Available records =>
== Segment start ==

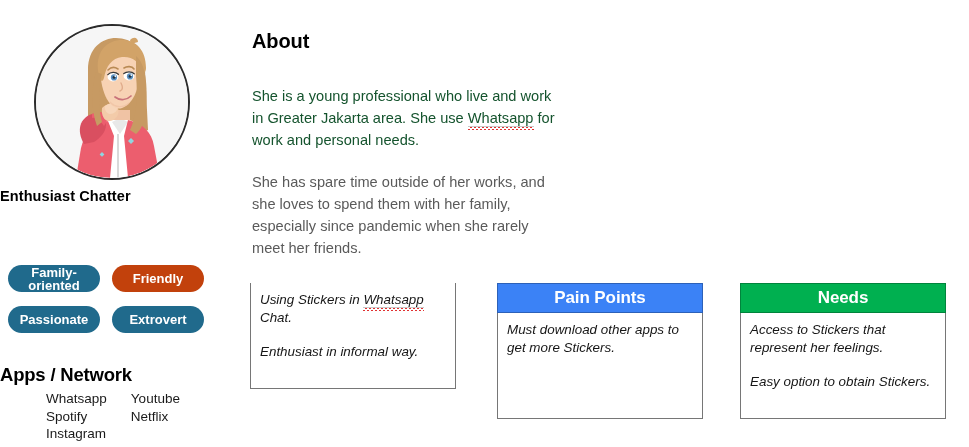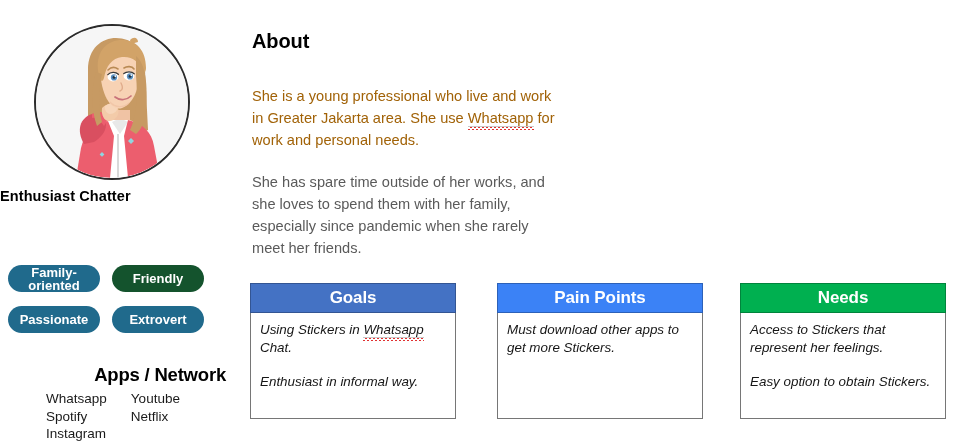--- a/index.html
+++ b/index.html
@@ -289,7 +289,7 @@
 
 <div class="about">
   <div class="about-title">About</div>
-  <p class="about-para" style="color: #a16207;"><span>She is a young professional who live and work in Greater Jakarta area. She use </span><span class="spell">Whatsapp</span><span> for work and personal needs.</span></p>
+  <p class="about-para" style="color: #14532d;"><span>She is a young professional who live and work in Greater Jakarta area. She use </span><span class="spell">Whatsapp</span><span> for work and personal needs.</span></p>
   <p class="about-para" style="color: rgb(90, 90, 90);">She has spare time outside of her works, and she loves to spend them with her family, especially since pandemic when she rarely meet her friends.</p>
 </div>
 

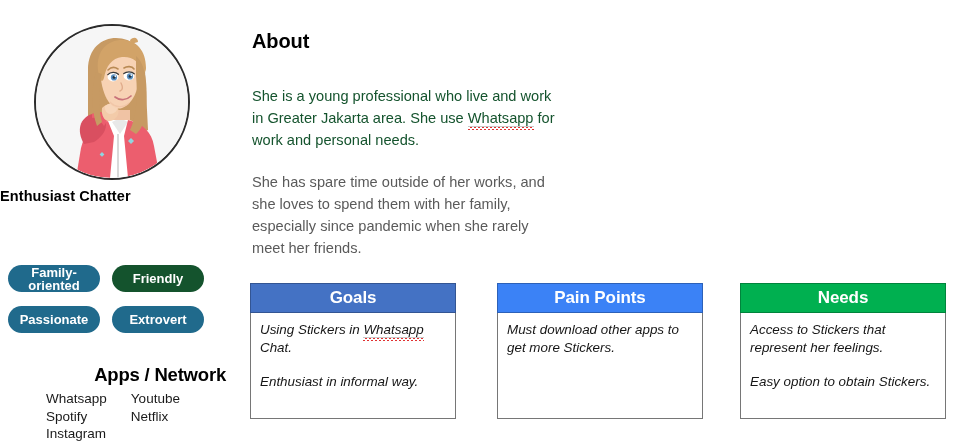--- a/index.html
+++ b/index.html
@@ -266,7 +266,7 @@
 
   <div class="tags">
     <div class="pill pill-0" style="background: rgb(32, 106, 140);">Family-oriented</div>
-    <div class="pill pill-1" style="background: #14532d;">Friendly</div>
+    <div class="pill pill-1" style="background: #c2410c;">Friendly</div>
     <div class="pill pill-2" style="background: rgb(32, 106, 140);">Passionate</div>
     <div class="pill pill-3" style="background: rgb(32, 106, 140);">Extrovert</div>
   </div>

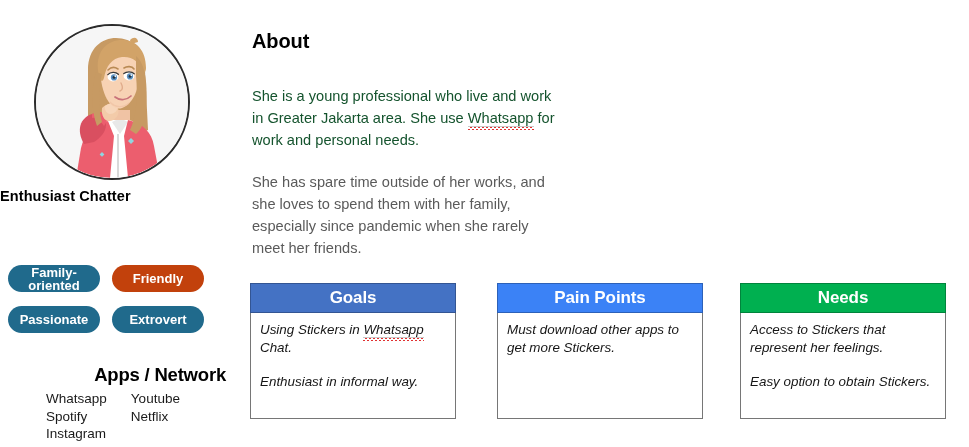--- a/index.html
+++ b/index.html
@@ -294,7 +294,6 @@
 </div>
 
 <div class="box box-goals">
-  <div class="box-head" style="background: rgb(68, 114, 196);">Goals</div>
   <div class="box-body">
     <p><span>Using Stickers in </span><span class="spell">Whatsapp</span><span> Chat.</span></p>
     <p>Enthusiast in informal way.</p>

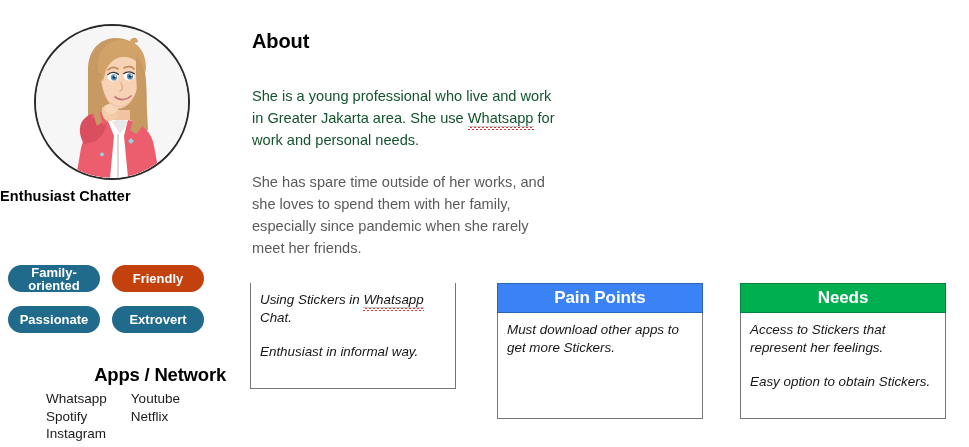--- a/index.html
+++ b/index.html
@@ -93,7 +93,7 @@
     width: 226px;
   }
   .apps-title {
-    text-align: right;
+    text-align: left;
     font-size: 18.5px;
     font-weight: bold;
     color: #000;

== Segment end ==

What the exercise asks => Leave out the pictures and transcribe the entries above exactly.

Output of the task =>
--- a/index.html
+++ b/index.html
@@ -289,7 +289,7 @@
 
 <div class="about">
   <div class="about-title">About</div>
-  <p class="about-para" style="color: #a16207;"><span>She is a young professional who live and work in Greater Jakarta area. She use </span><span class="spell">Whatsapp</span><span> for work and personal needs.</span></p>
+  <p class="about-para" style="color: #14532d;"><span>She is a young professional who live and work in Greater Jakarta area. She use </span><span class="spell">Whatsapp</span><span> for work and personal needs.</span></p>
   <p class="about-para" style="color: rgb(90, 90, 90);">She has spare time outside of her works, and she loves to spend them with her family, especially since pandemic when she rarely meet her friends.</p>
 </div>
 

--- a/index.html
+++ b/index.html
@@ -266,7 +266,7 @@
 
   <div class="tags">
     <div class="pill pill-0" style="background: rgb(32, 106, 140);">Family-oriented</div>
-    <div class="pill pill-1" style="background: #14532d;">Friendly</div>
+    <div class="pill pill-1" style="background: #c2410c;">Friendly</div>
     <div class="pill pill-2" style="background: rgb(32, 106, 140);">Passionate</div>
     <div class="pill pill-3" style="background: rgb(32, 106, 140);">Extrovert</div>
   </div>

--- a/index.html
+++ b/index.html
@@ -294,7 +294,6 @@
 </div>
 
 <div class="box box-goals">
-  <div class="box-head" style="background: rgb(68, 114, 196);">Goals</div>
   <div class="box-body">
     <p><span>Using Stickers in </span><span class="spell">Whatsapp</span><span> Chat.</span></p>
     <p>Enthusiast in informal way.</p>

--- a/index.html
+++ b/index.html
@@ -93,7 +93,7 @@
     width: 226px;
   }
   .apps-title {
-    text-align: right;
+    text-align: left;
     font-size: 18.5px;
     font-weight: bold;
     color: #000;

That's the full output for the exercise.